Con i podcast e poi la lezione d’amore per Feltrinelli stai portando avanti una nuova forma di comunicazione. Il libro ha una fruizione solitaria, la multimedialità permette di interagire. Non è che il pubblico attuale ha bisogno di uno scambio diretto con lo scrittore e si sta allontanando dalla lettura “classica”?
«La radio ieri e oggi il podcast mi permette di sperimentare nuove forme per fare quello che più mi piace, conoscere e scambiare emozioni, visioni… Ma la scrittura per me è l’unico rimedio che ho trovato all’esistenza: mai l’abbandono, mai mi abbandona, in niente credo come nel potere delle storie e nel legame (l’unico di cui non ho paura, solo voglia!) fra chi una storia la scrive e chi quella storia la legge».
Essere slegati è uno scudo contro le difficoltà dei rapporti amorosi o una peculiarità? Intendo: siamo tutti slegati per natura, o lo diventiamo solo come effetto di delusioni, instabilità subìte, insoddisfazioni?
«E chi lo sa. Al protagonista di ogni episodio lo chiedo: ma slegati si nasce o si diventa? Ma mettendo in fila tutte le loro risposte, come sempre, va a finire che si moltiplicano le domande».

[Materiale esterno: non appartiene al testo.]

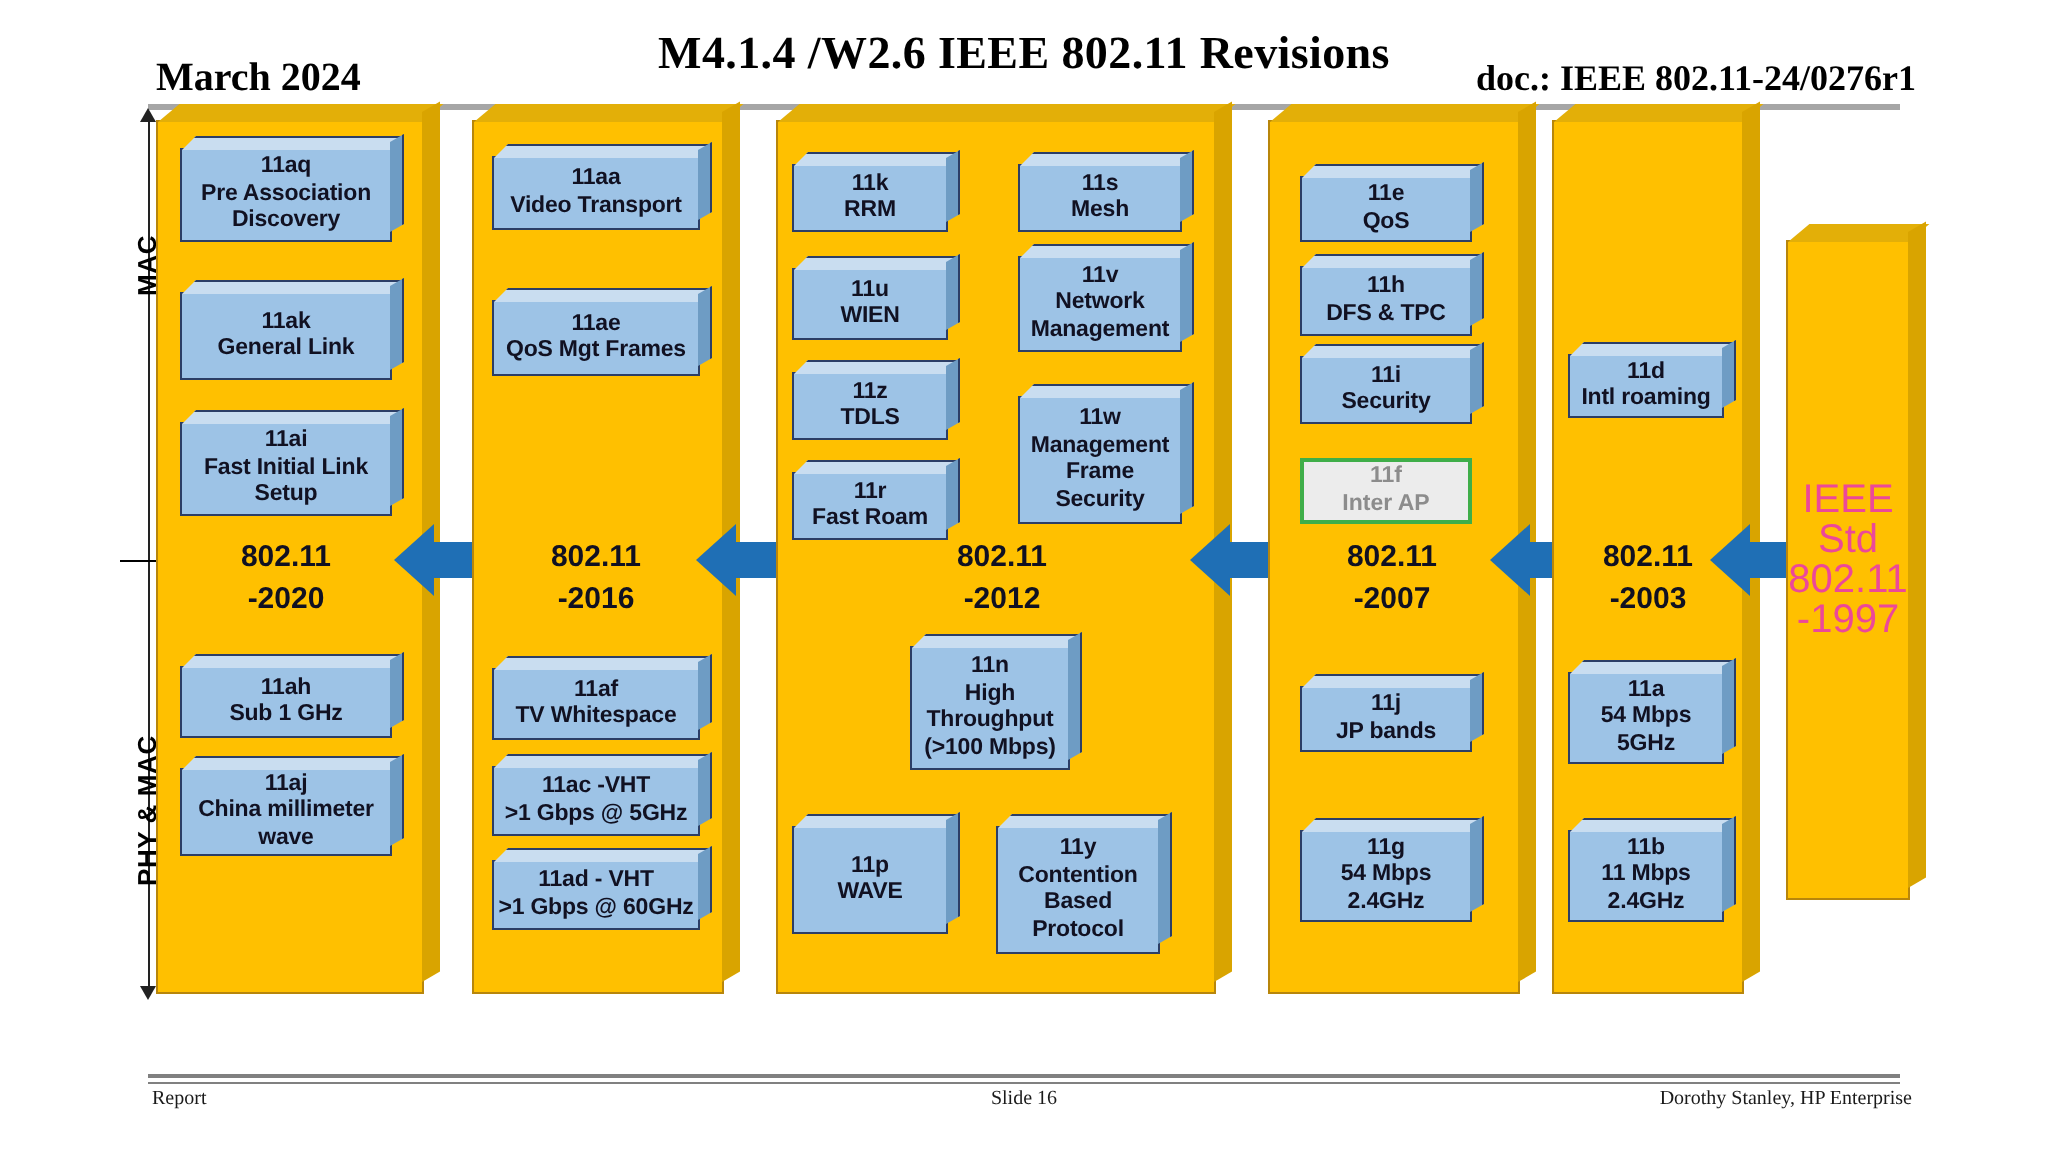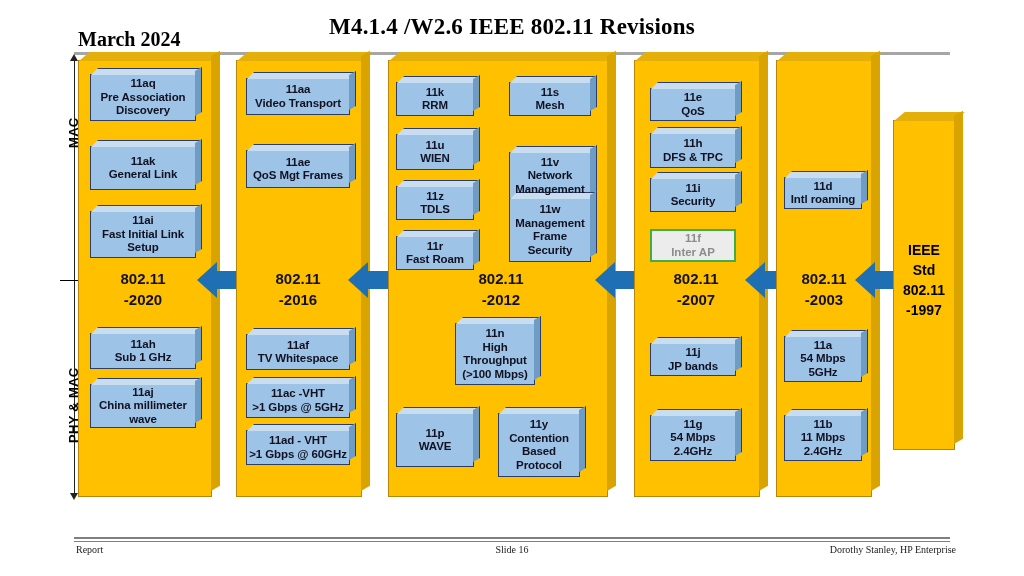--- a/index.html
+++ b/index.html
@@ -170,6 +170,7 @@
 <div id="header">
   <div id="header-date">March 2024</div>
   <div id="header-title">M4.1.4 /W2.6 IEEE 802.11 Revisions</div>
+  <div id="header-doc">doc.: IEEE 802.11-24/0276r1</div>
   <div id="header-rule"></div>
 </div>
 

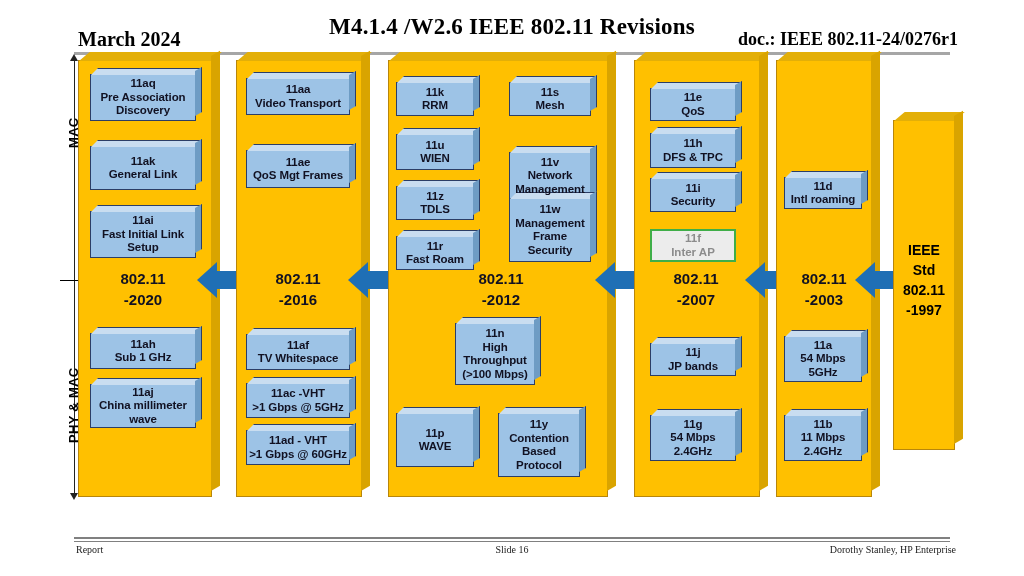--- a/index.html
+++ b/index.html
@@ -304,7 +304,7 @@
   <div class="txt" style="white-space:pre-line;">11s
 Mesh</div>
 </div>
-<div class="bbox" style="left:509px;top:128px;width:82px;height:48px;margin-top:24px;">
+<div class="bbox" style="left:509px;top:128px;width:82px;height:48px;">
   <div class="btop"></div>
   <div class="bside"></div>
   <div class="txt" style="white-space:pre-line;">11v

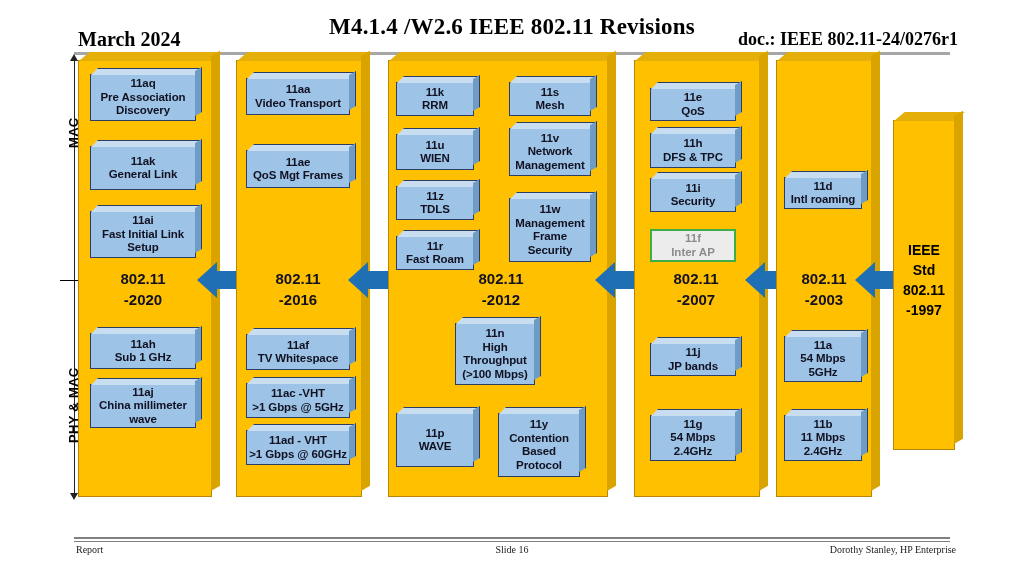--- a/index.html
+++ b/index.html
@@ -146,8 +146,8 @@
   }
   .std-label-1997{
     position:absolute;text-align:center;
-    font-weight:bold;font-size:14px;line-height:20px;
-    color:#000000;white-space:pre-line;
+    font-weight:normal;font-size:20px;line-height:20px;
+    color:#ec4899;white-space:pre-line;
   }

E’, ogni volta, questione d’Amore, a cui nessuno di noi sarà mai capace di tener testa. Un meraviglioso Slegato, sir William Shakespeare, scrisse che “essere saggi e amare eccede le capacità dell’uomo”.
BOX
Tutta la produzione letteraria di Chiara Gamberale è attraversata dall’introspezione nei sentimenti, sin dall’esordio con l’emozionante romanzo “Una vita sottile”, dove la protagonista della storia soffriva di disturbi alimentari, situazione vissuta personalmente dall’autrice. Opera spartiacque verso l’attuale indagine della scrittrice sulle sfaccettature più insolite dell’amore è “Le luci nelle case degli altri”, edito da Mondadori. Una storia affollata di “slegati”. In un condominio cittadino – sito in via Grotta Perfetta ma molto lontano dalla perfezione - la morte di una donna di cui i vicini conoscevano pochissimo lascia la responsabilità di una bambina rimasta senza madre. Il ritrovamento di una lettera in cui Maria rivela che il padre della piccola Mandorla vive nel palazzo innesca una miccia di sentimenti, sospetti e sensi di colpa: i condomini stabiliscono così che nessuno si sottoporrà al test di paternità e invece si occuperanno insieme della bambina. Ma quando la ragazzina entrerà nelle loro routine di famiglie, coppie e singoli si sveleranno segreti, fragilità e dolori imprevedibili. La trama complessa (su cui fare spoiler sarebbe un delitto) arriva fino all’adolescenza di Mandorla disegnando un racconto corale di esistenze dove l’osservazione è quella delle luci che vediamo accese dentro le case degli altri immaginando cosa accade in quelle vite. Un voyeurismo emotivo che tutti abbiamo praticato almeno una volta per sentirci meno soli e disperati. Nonostante molti personaggi soffrano di carenze e insoddisfazioni, la scrittura di Chiara Gamberale resta lieve e ritrae un’umanità dolceamara, che ricorda quella del cinema di Ozpetek. Come per gli Slegati, facciamo tutti parte di un immenso, vibrante giro di anime e cerchiamo il tesoro alla fine dell’arcobaleno.